Background Urinary cytology, a non-invasive screening tool, is essential for detecting high-grade urothelial neoplasms. The Paris System (TPS) standardizes reporting practices to improve diagnostic accuracy. TPS 2.0, introduced in 2022, categorizes samples into six diagnostic groups, emphasizing high-grade urothelial carcinoma (HGUC). Materials and Methods This retrospective study analyzed urine cytology samples from June 2023 to May 2024, correlating with histopathology when available. Samples were classified under TPS 2.0 categories, and statistical metrics including sensitivity, specificity, positive predictive value (PPV), and negative predictive value (NPV) were calculated for three groups based on malignancy criteria. Results Out of 180 samples, the distribution was: ND (3.9%), NHGUC (65.6%), AUC (10%), SHGUC (11.7%), and HGUC (8.9%). Histopathological correlation was available for 30.6% of cases. ROM values were: ND (33.3%), NHGUC (29.4%), AUC (66.7%), SHGUC (94.1%), and HGUC (100%). Group A showed the highest sensitivity (86.49%) and diagnostic accuracy (84.62%), while Group C had 100% specificity and PPV. Conclusion The study confirms TPS 2.0's efficacy in improving diagnostic accuracy for HGUC, with high specificity and sensitivity. Compared to TPS 1.0, TPS 2.0 offers clearer diagnostic criteria, enhancing clinical decision-making and patient outcomes. The findings support the continued use of TPS 2.0 in clinical practice, ensuring reliable identification of high-grade urothelial carcinomas.

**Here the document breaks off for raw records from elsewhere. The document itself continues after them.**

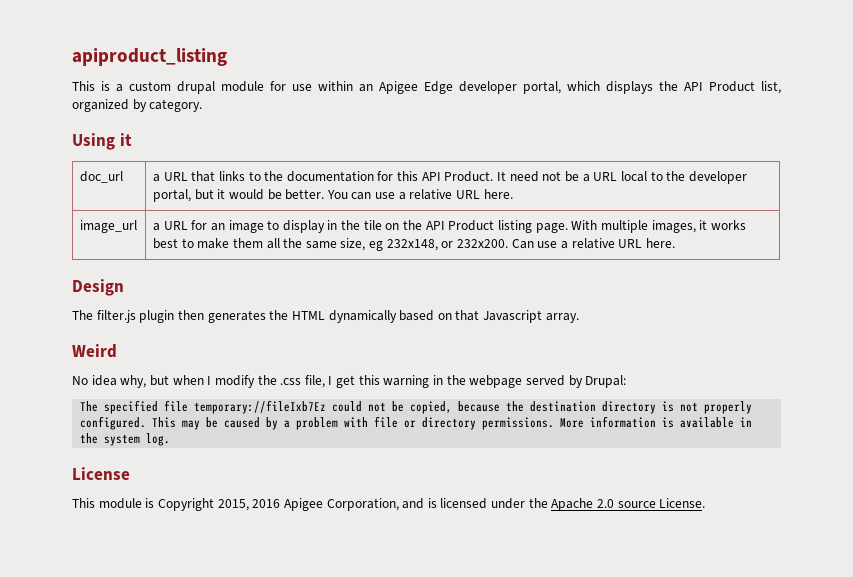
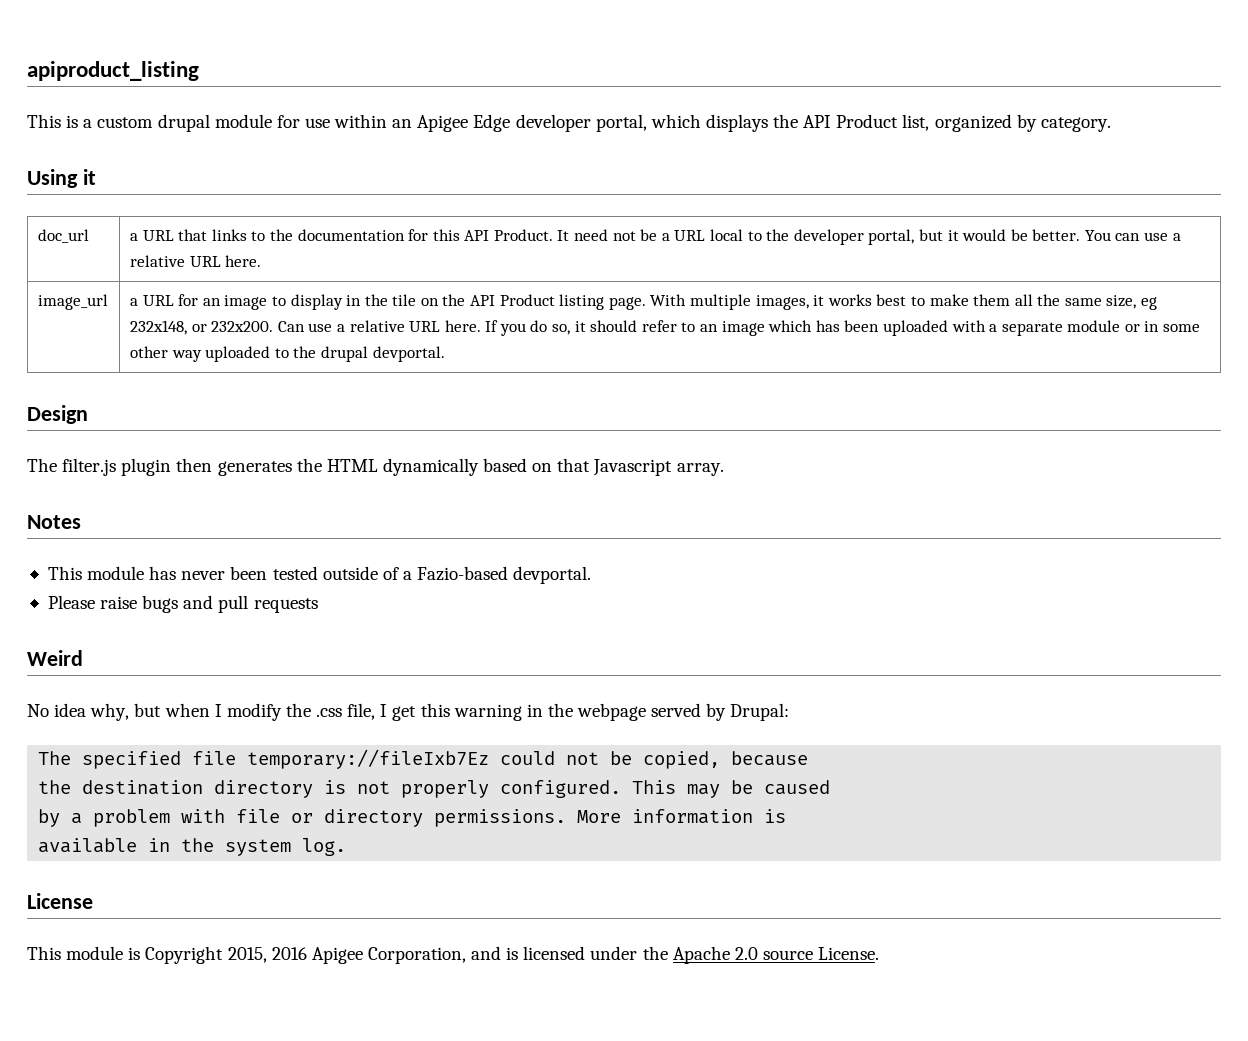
+ If you do so, it should refer to an image which has been uploaded with a separate module or in some other way uploaded to the drupal devportal.
+ Notes
+ This module has never been tested outside of a Fazio-based devportal.
+ Please raise bugs and pull requests
- The specified file temporary://fileIxb7Ez could not be copied, because the destination directory is not properly configured.
+ The specified file temporary://fileIxb7Ez could not be copied, because
+ the destination directory is not properly configured.
- This may be caused by a problem with file or directory permissions.
+ This may be caused
+ by a problem with file or directory permissions.
- More information is available in the system log.
+ More information is
+ available in the system log.

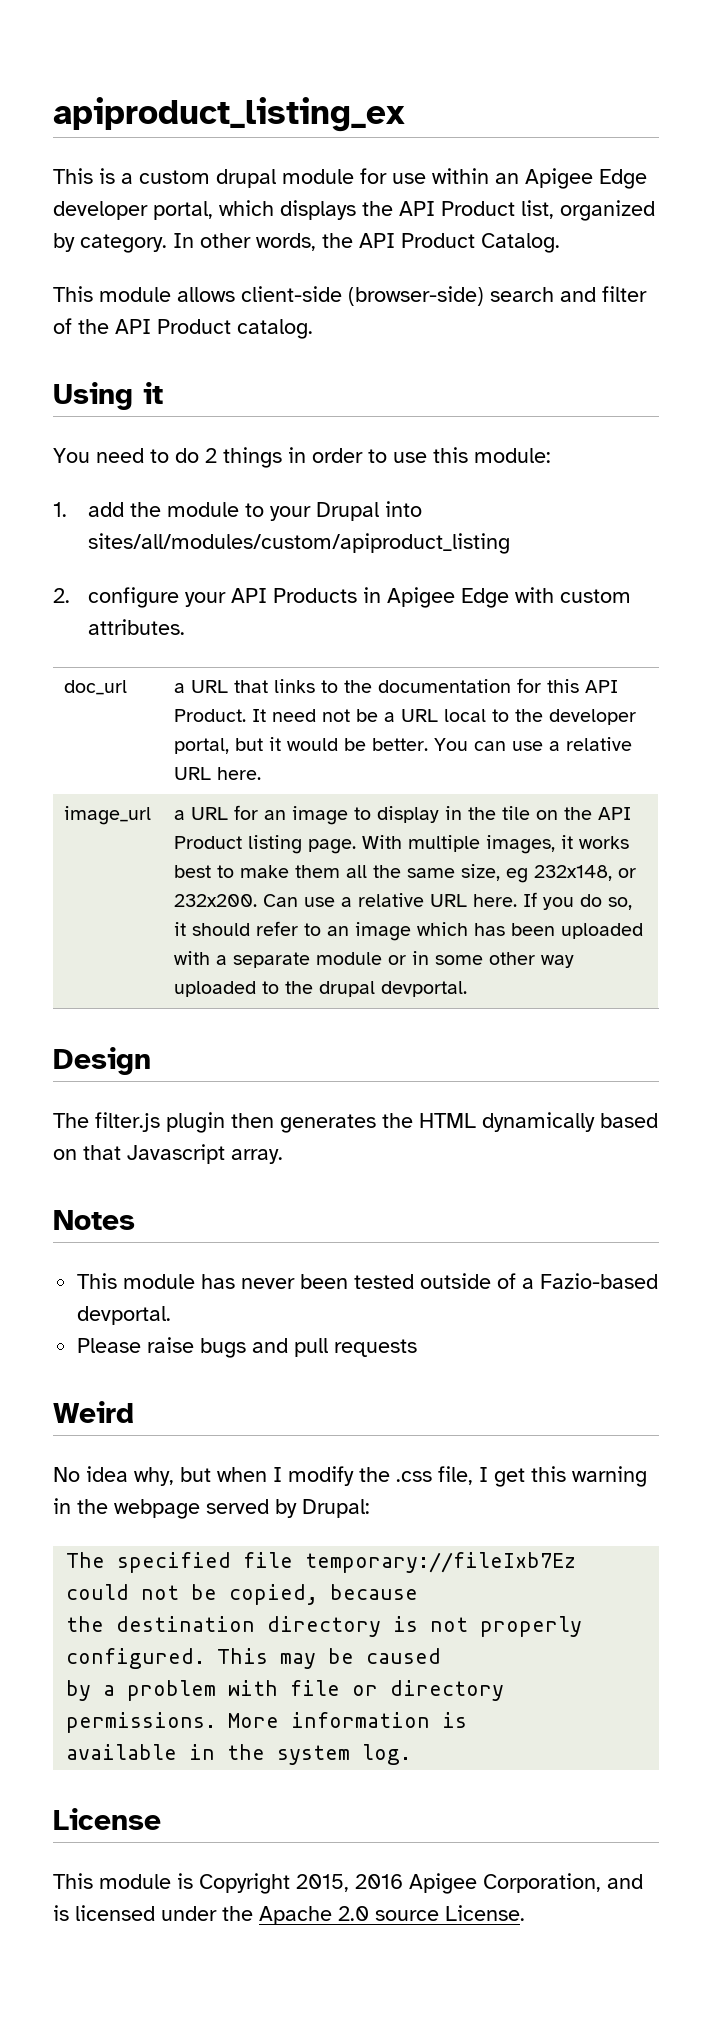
- apiproduct_listing
+ apiproduct_listing_ex
- This is a custom drupal module for use within an Apigee Edge developer portal, which displays the API Product list, organized by category.
+ This is a custom drupal module for use within an Apigee Edge developer portal, which displays the API Product list, organized by category. In other words, the API Product Catalog.
+ This module allows client-side (browser-side) search and filter of the API Product catalog.
  Using it
+ You need to do 2 things in order to use this module:
+ 1. add the module to your Drupal into sites/all/modules/custom/apiproduct_listing
+ 2. configure your API Products in Apigee Edge with custom attributes.

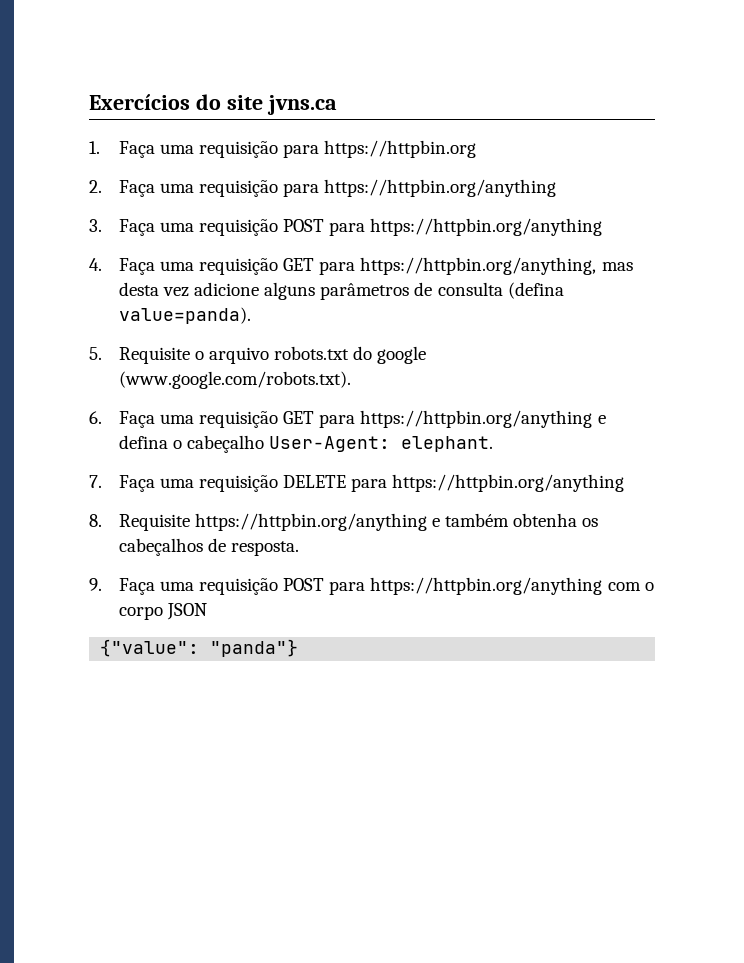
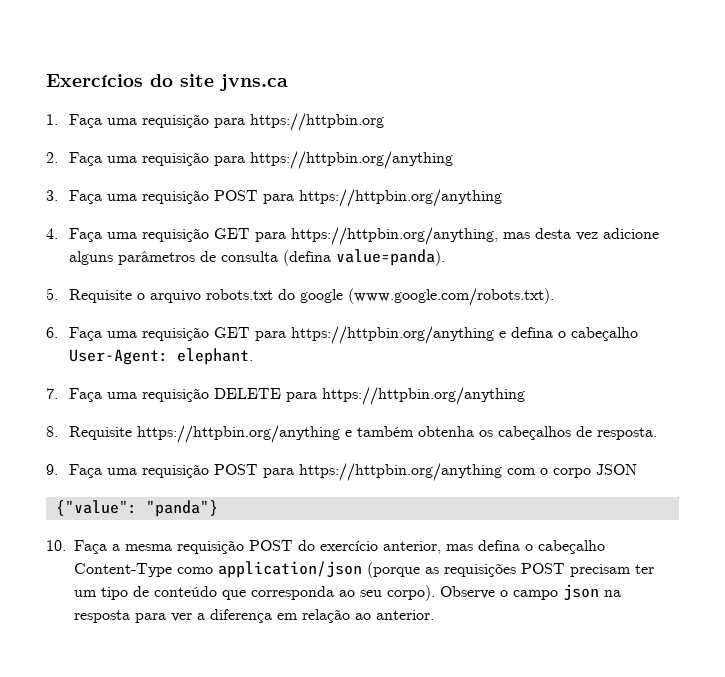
+ 10. Faça a mesma requisição POST do exercício anterior, mas defina o cabeçalho Content-Type como application/json (porque as requisições POST precisam ter um tipo de conteúdo que corresponda ao seu corpo). Observe o campo json na resposta para ver a diferença em relação ao anterior.

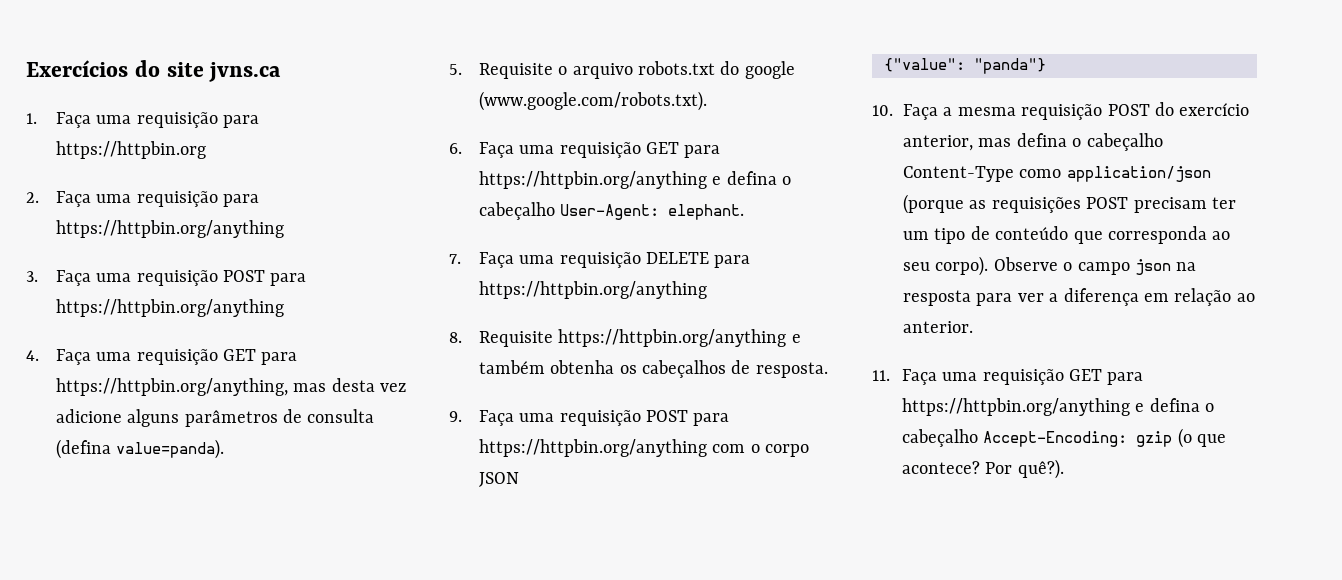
+ 11. Faça uma requisição GET para https://httpbin.org/anything e defina o cabeçalho Accept-Encoding: gzip (o que acontece? Por quê?).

用于报告尿液细胞学高级别尿路上皮癌的巴黎系统第二版的诊断准确性。
背景尿液细胞学是一种无创筛查工具,对检测高级别尿路肿瘤至关重要。巴黎系统(TPS)对报告方法进行了标准化,以提高诊断的准确性。2022 年推出的 TPS 2.0 将样本分为六个诊断组,并强调高级别尿路上皮癌(HGUC)。材料与方法 本回顾性研究分析了 2023 年 6 月至 2024 年 5 月的尿液细胞学样本,并与组织病理学样本进行了关联。样本按 TPS 2.0 分类,并根据恶性程度标准计算了三组样本的敏感性、特异性、阳性预测值 (PPV) 和阴性预测值 (NPV) 等统计指标。结果 在 180 个样本中,分布情况如下ND(3.9%)、NHGUC(65.6%)、AUC(10%)、SHGUC(11.7%)和HGUC(8.9%)。30.6%的病例具有组织病理学相关性。ROM 值为ND(33.3%)、NHGUC(29.4%)、AUC(66.7%)、SHGUC(94.1%)和 HGUC(100%)。A 组的灵敏度(86.49%)和诊断准确性(84.62%)最高,而 C 组的特异性和 PPV 均为 100%。结论 该研究证实了 TPS 2.0 在提高 HGUC 诊断准确性方面的功效,其特异性和灵敏度都很高。与 TPS 1.0 相比,TPS 2.0 提供了更明确的诊断标准,提高了临床决策和患者预后。研究结果支持在临床实践中继续使用 TPS 2.0,确保可靠地识别高级别尿路上皮癌。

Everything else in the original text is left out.